HNF Nicolai CD1 Cargo: Variable Ladefläche – Thule-Kompatibel
In seiner Basisvariante kommt das CD1 Cargo mit einer optisch wirklich ansprechenden Ladefläche aus Holz, die jedoch leider etwas rutschig ausfällt. Auch wenn die Neigetechnik das Rad meist ziemlich waagerecht hält, sollte man seine Ladung vor Fahrtbeginn ausreichend sichern. Natürlich bietet HNF Nicolai für sein Lastenrad auch verschiedenste Aufbauten und Montagemöglichkeiten. Möglich wird dies vor allem durch zwei Montageschienen an den Seiten der Ladefläche, in denen sich beispielsweise die Basket Unit oder die kostspielige Cargo Unit befestigen lässt. Beide Aufbauten passen übrigens nur auf die große Variante des CD1 Cargo. Alternativ können natürlich auch einfache Spanngurte in den Schienen festgeschraubt werden, um die Ladung entsprechend zu sichern. Für die Eltern dort draußen bietet HNF Nicolai zwar keine eigene Sitzbank o.ä., jedoch ist es über spezielle Adapterschienen problemlos möglich, Thule Kinderanhänger auf der Ladefläche anzuschrauben.

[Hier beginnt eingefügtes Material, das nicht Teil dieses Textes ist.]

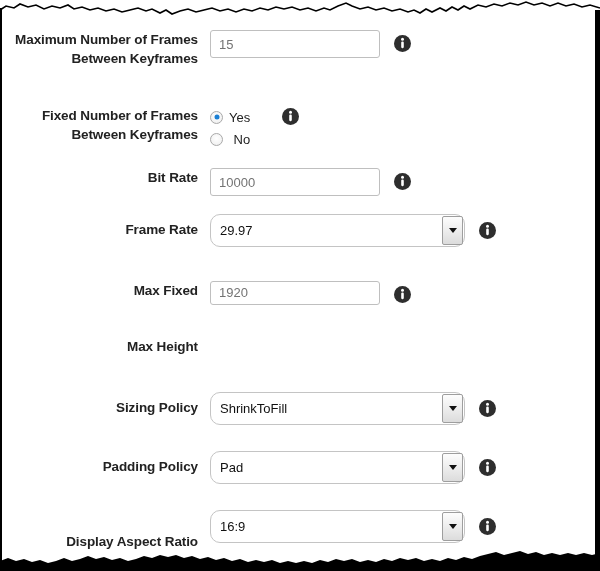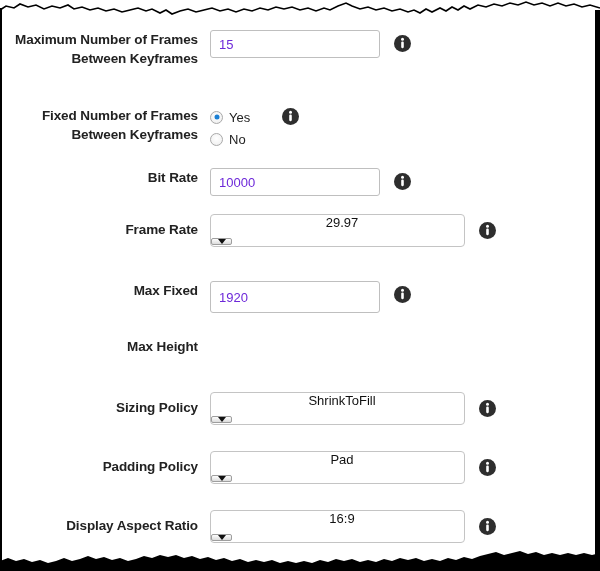--- a/index.html
+++ b/index.html
@@ -89,40 +89,39 @@
   
   .textbox {
     width: 170px;
     height: 28px;
     box-sizing: border-box;
     border: 1px solid #bfbfbf;
     border-radius: 3px;
     background: #ffffff;
     font-family: "Liberation Sans", sans-serif;
     font-size: 13px;
-    color: #6d28d9;
+    color: #737373;
     padding: 0 8px;
     line-height: 26px;
     outline: none;
   }
-  .textbox.tall { height: 32px; line-height: 28px; }
+  .textbox.tall { height: 24px; line-height: 28px; }
 
   
   .selectbox {
     width: 255px;
     height: 33px;
     box-sizing: border-box;
     border: 1px solid #c4c4c4;
-    border-radius: 4px;
+    border-radius: 10px;
     background: #ffffff;
     position: relative;
     display: flex;
     align-items: center;
     cursor: default;
-    flex-direction: column;
   }
   .selectbox .sel-value {
     font-size: 13px;
     color: #111111;
     padding-left: 9px;
     flex: 1 1 auto;
     white-space: nowrap;
     overflow: hidden;
   }
   .selectbox .sel-arrow {
@@ -145,20 +144,21 @@
     border-top: 5px solid #111111;
   }
 
   
   .radio-group { display: block; padding-top: 1px; }
   .radio-line {
     display: flex;
     align-items: center;
     height: 20px;
     margin-bottom: 2px;
+    justify-content: space-between;
   }
   .radio {
     width: 13px; height: 13px;
     border-radius: 50%;
     box-sizing: border-box;
     border: 1px solid #a9a9a9;
     background: radial-gradient(circle at 50% 40%, #ffffff 0%, #f2f2f2 70%, #e2e2e2 100%);
     margin-right: 6px;
     position: relative;
     flex: 0 0 auto;
@@ -350,21 +350,21 @@
           <svg width="17" height="17" viewBox="0 0 17 17">
             <circle cx="8.5" cy="8.5" r="8.5" fill="#2e2e2e"></circle>
             <circle cx="8.5" cy="4.3" r="1.5" fill="#ffffff"></circle>
             <rect x="7.2" y="6.6" width="2.6" height="6.6" rx="1.1" fill="#ffffff"></rect>
           </svg>
         </span>
       </div>
     </div>
 
     <div class="row" style="top:488px;">
-      <div class="label" style="line-height:31px;">Display Aspect Ratio</div>
+      <div class="label" style="line-height:31px;margin-top:16px;">Display Aspect Ratio</div>
       <div class="control">
         <div class="selectbox">
           <span class="sel-value">16:9</span>
           <span class="sel-arrow">
               <i></i>
             </span>
         </div>
         <span class="info-icon" style="margin-top:8px;">
           <svg width="17" height="17" viewBox="0 0 17 17">
             <circle cx="8.5" cy="8.5" r="8.5" fill="#2e2e2e"></circle>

HNF Nicolai CD1 Cargo: Auch in der Praxis überzeugend
In der Praxis kann das HNF Nicolai CD1 Cargo fast alle unsere Erwartungen erfüllen. Auf den ersten Metern ist die Neigetechnik jedoch gewöhnungsbedürftig und verlangt auch von geübten Radfahrern ein paar Minuten, bis man sich zurechtfindet. Hat man den Dreh jedoch raus, ist das CD1 Cargo das vielleicht spaßigste und sportlichste E-Lastenrad, das wir bisher im Test hatten. Selbst bei flotten Kurvenfahrten ist die Stabilität sensationell, auch die Beladung kommt dabei nicht aus der Ruhe. Die Arretierung der Neigetechnik ist vor allem beim Anfahren hilfreich, die Handhabung mit Fußhebel und Lenker-Remote intuitiv. Auch beim Beladen sollte man die beiden Vorderräder fixieren – nicht weniger praktisch sind hier die Feststellbremsen, womit sich das Rad auch auf nicht zu 100% ebenen Flächen schnell und sicher abstellen lässt.
So sicher und spaßig sich der Hightech-Lastenesel auf Asphalt auch gibt, wird der Untergrund schlechter, wird auch die Fahrt mit dem CD1 Cargo schnell etwas ungemütlich. Die optional erhältliche Thudbuster Federstütze von Cane Creek könnte hier jedoch Abhilfe schaffen – zumindest für Fahrer oder Fahrerin.
Überhaupt keinen Grund zu Klagen bietet die Ausstattung: Das beginnt beim Bosch Performance CX Motor, der auch bei ordentlicher Beladung noch genügend Power bietet, geht über den sehr gut zu handhabenden und höchst wartungsarmen Antrieb mit Enviolo Nabe und Gates Carbonriemen, bis hin zur tollen Supernova-Beleuchtung, mit der auch Fahrten auf unbeleuchteten Wegen überhaupt kein Problem sind.